## What you are asked to do:
Write out the records that appear below, verbatim and complete, but without pictures.

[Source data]
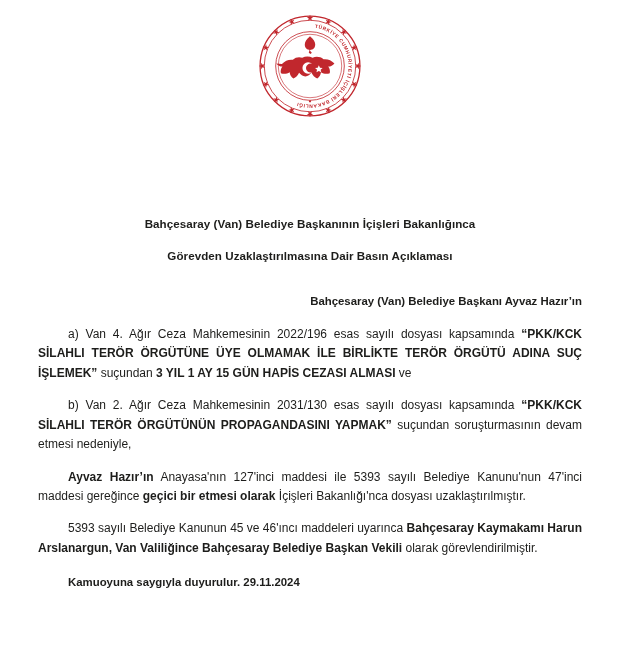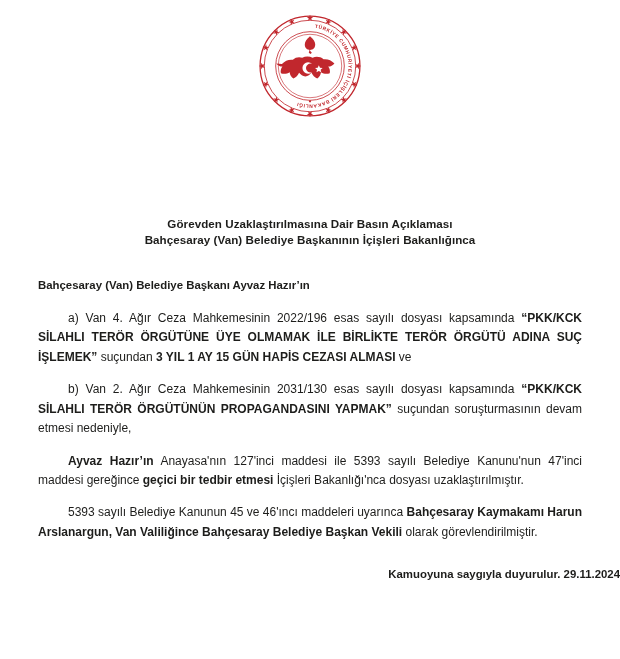--- a/index.html
+++ b/index.html
@@ -199,8 +199,8 @@
   </div>
 
   <div class="heading-block">
+    <div class="heading-line">Bahçesaray (Van) Belediye Başkanının İçişleri Bakanlığınca</div>
     <div class="heading-line second">Görevden Uzaklaştırılmasına Dair Basın Açıklaması</div>
-    <div class="heading-line">Bahçesaray (Van) Belediye Başkanının İçişleri Bakanlığınca</div>
   </div>
 
   <div class="body-block">

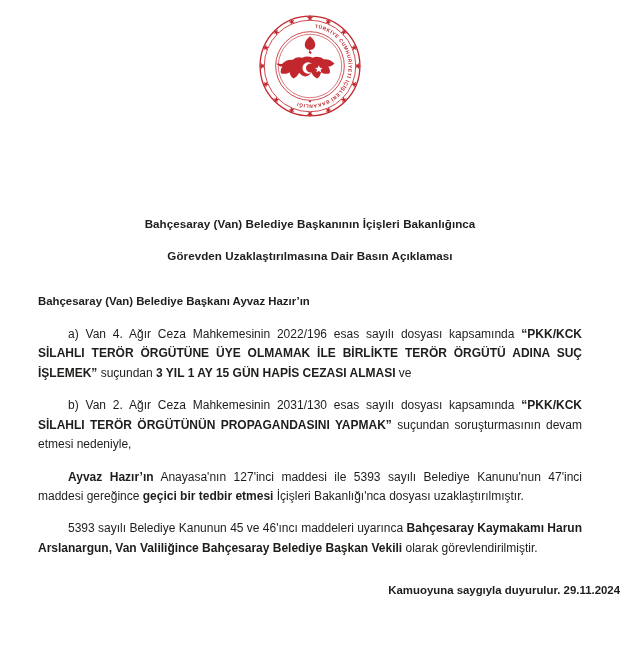--- a/index.html
+++ b/index.html
@@ -59,7 +59,7 @@
     font-weight: bold;
     line-height: 1.55;
     margin-bottom: 14px;
-    text-align: left;
+    text-align: right;
   }
   p.para {
     font-size: 12px;

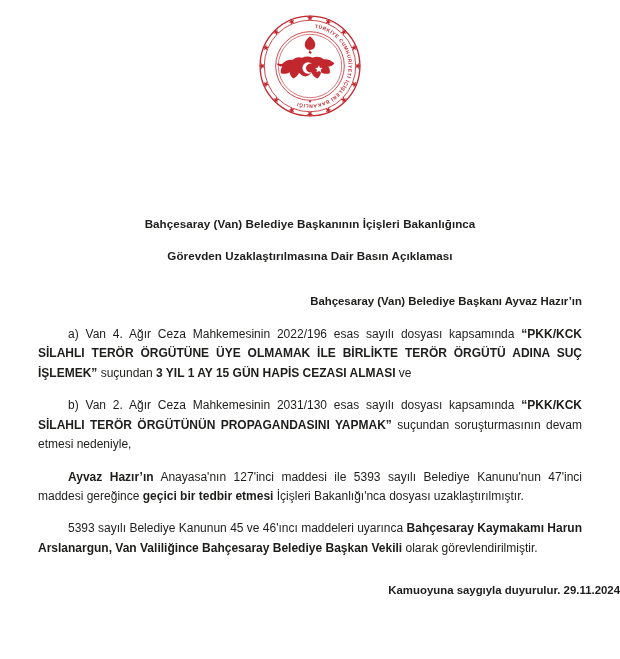--- a/index.html
+++ b/index.html
@@ -208,7 +208,7 @@
     <div id="paragraphs">
         <p class="para"><span>a) Van 4. Ağır Ceza Mahkemesinin 2022/196 esas sayılı dosyası kapsamında </span><b>“PKK/KCK SİLAHLI TERÖR ÖRGÜTÜNE ÜYE OLMAMAK İLE BİRLİKTE TERÖR ÖRGÜTÜ ADINA SUÇ İŞLEMEK”</b><span> suçundan </span><b>3 YIL 1 AY 15 GÜN HAPİS CEZASI ALMASI</b><span> ve</span></p>
         <p class="para"><span>b) Van 2. Ağır Ceza Mahkemesinin 2031/130 esas sayılı dosyası kapsamında </span><b>“PKK/KCK SİLAHLI TERÖR ÖRGÜTÜNÜN PROPAGANDASINI YAPMAK”</b><span> suçundan soruşturmasının devam etmesi nedeniyle,</span></p>
-        <p class="para"><b>Ayvaz Hazır’ın</b><span> Anayasa'nın 127'inci maddesi ile 5393 sayılı Belediye Kanunu'nun 47'inci maddesi gereğince </span><b>geçici bir tedbir etmesi</b><span> İçişleri Bakanlığı'nca dosyası uzaklaştırılmıştır.</span></p>
+        <p class="para"><b>Ayvaz Hazır’ın</b><span> Anayasa'nın 127'inci maddesi ile 5393 sayılı Belediye Kanunu'nun 47'inci maddesi gereğince </span><b>geçici bir etmesi olarak</b><span> İçişleri Bakanlığı'nca dosyası uzaklaştırılmıştır.</span></p>
         <p class="para"><span>5393 sayılı Belediye Kanunun 45 ve 46'ıncı maddeleri uyarınca </span><b>Bahçesaray Kaymakamı Harun Arslanargun, Van Valiliğince Bahçesaray Belediye Başkan Vekili</b><span> olarak görevlendirilmiştir.</span></p>
       </div>
   </div>

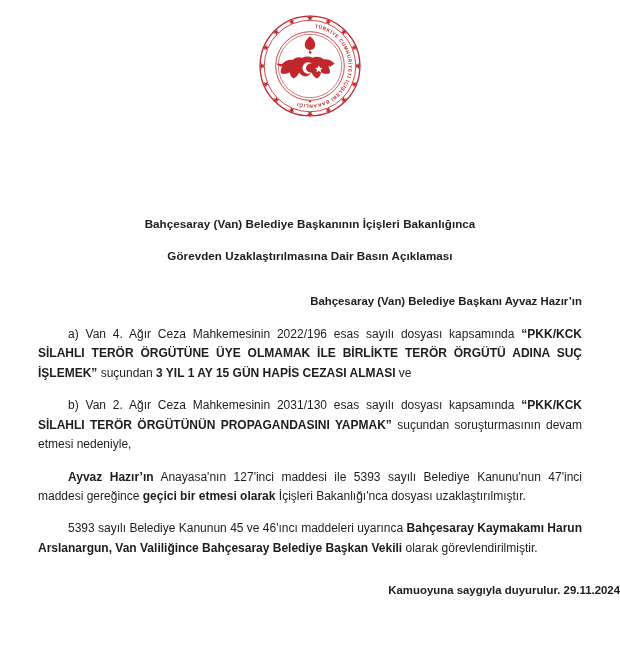--- a/index.html
+++ b/index.html
@@ -73,12 +73,11 @@
   p.para:last-child { margin-bottom: 8px; }
   p.para b { font-weight: bold; }
   .closing {
-    margin-top: 26px;
+    margin-top: 18px;
     padding-left: 26px;
     font-size: 11.4px;
     font-weight: bold;
     text-indent: 42px;
-    text-align: right;
   }
 </style>
 </head>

## Result:
--- a/index.html
+++ b/index.html
@@ -199,8 +199,8 @@
   </div>
 
   <div class="heading-block">
+    <div class="heading-line">Bahçesaray (Van) Belediye Başkanının İçişleri Bakanlığınca</div>
     <div class="heading-line second">Görevden Uzaklaştırılmasına Dair Basın Açıklaması</div>
-    <div class="heading-line">Bahçesaray (Van) Belediye Başkanının İçişleri Bakanlığınca</div>
   </div>
 
   <div class="body-block">

--- a/index.html
+++ b/index.html
@@ -59,7 +59,7 @@
     font-weight: bold;
     line-height: 1.55;
     margin-bottom: 14px;
-    text-align: left;
+    text-align: right;
   }
   p.para {
     font-size: 12px;

--- a/index.html
+++ b/index.html
@@ -208,7 +208,7 @@
     <div id="paragraphs">
         <p class="para"><span>a) Van 4. Ağır Ceza Mahkemesinin 2022/196 esas sayılı dosyası kapsamında </span><b>“PKK/KCK SİLAHLI TERÖR ÖRGÜTÜNE ÜYE OLMAMAK İLE BİRLİKTE TERÖR ÖRGÜTÜ ADINA SUÇ İŞLEMEK”</b><span> suçundan </span><b>3 YIL 1 AY 15 GÜN HAPİS CEZASI ALMASI</b><span> ve</span></p>
         <p class="para"><span>b) Van 2. Ağır Ceza Mahkemesinin 2031/130 esas sayılı dosyası kapsamında </span><b>“PKK/KCK SİLAHLI TERÖR ÖRGÜTÜNÜN PROPAGANDASINI YAPMAK”</b><span> suçundan soruşturmasının devam etmesi nedeniyle,</span></p>
-        <p class="para"><b>Ayvaz Hazır’ın</b><span> Anayasa'nın 127'inci maddesi ile 5393 sayılı Belediye Kanunu'nun 47'inci maddesi gereğince </span><b>geçici bir tedbir etmesi</b><span> İçişleri Bakanlığı'nca dosyası uzaklaştırılmıştır.</span></p>
+        <p class="para"><b>Ayvaz Hazır’ın</b><span> Anayasa'nın 127'inci maddesi ile 5393 sayılı Belediye Kanunu'nun 47'inci maddesi gereğince </span><b>geçici bir etmesi olarak</b><span> İçişleri Bakanlığı'nca dosyası uzaklaştırılmıştır.</span></p>
         <p class="para"><span>5393 sayılı Belediye Kanunun 45 ve 46'ıncı maddeleri uyarınca </span><b>Bahçesaray Kaymakamı Harun Arslanargun, Van Valiliğince Bahçesaray Belediye Başkan Vekili</b><span> olarak görevlendirilmiştir.</span></p>
       </div>
   </div>

--- a/index.html
+++ b/index.html
@@ -73,12 +73,11 @@
   p.para:last-child { margin-bottom: 8px; }
   p.para b { font-weight: bold; }
   .closing {
-    margin-top: 26px;
+    margin-top: 18px;
     padding-left: 26px;
     font-size: 11.4px;
     font-weight: bold;
     text-indent: 42px;
-    text-align: right;
   }
 </style>
 </head>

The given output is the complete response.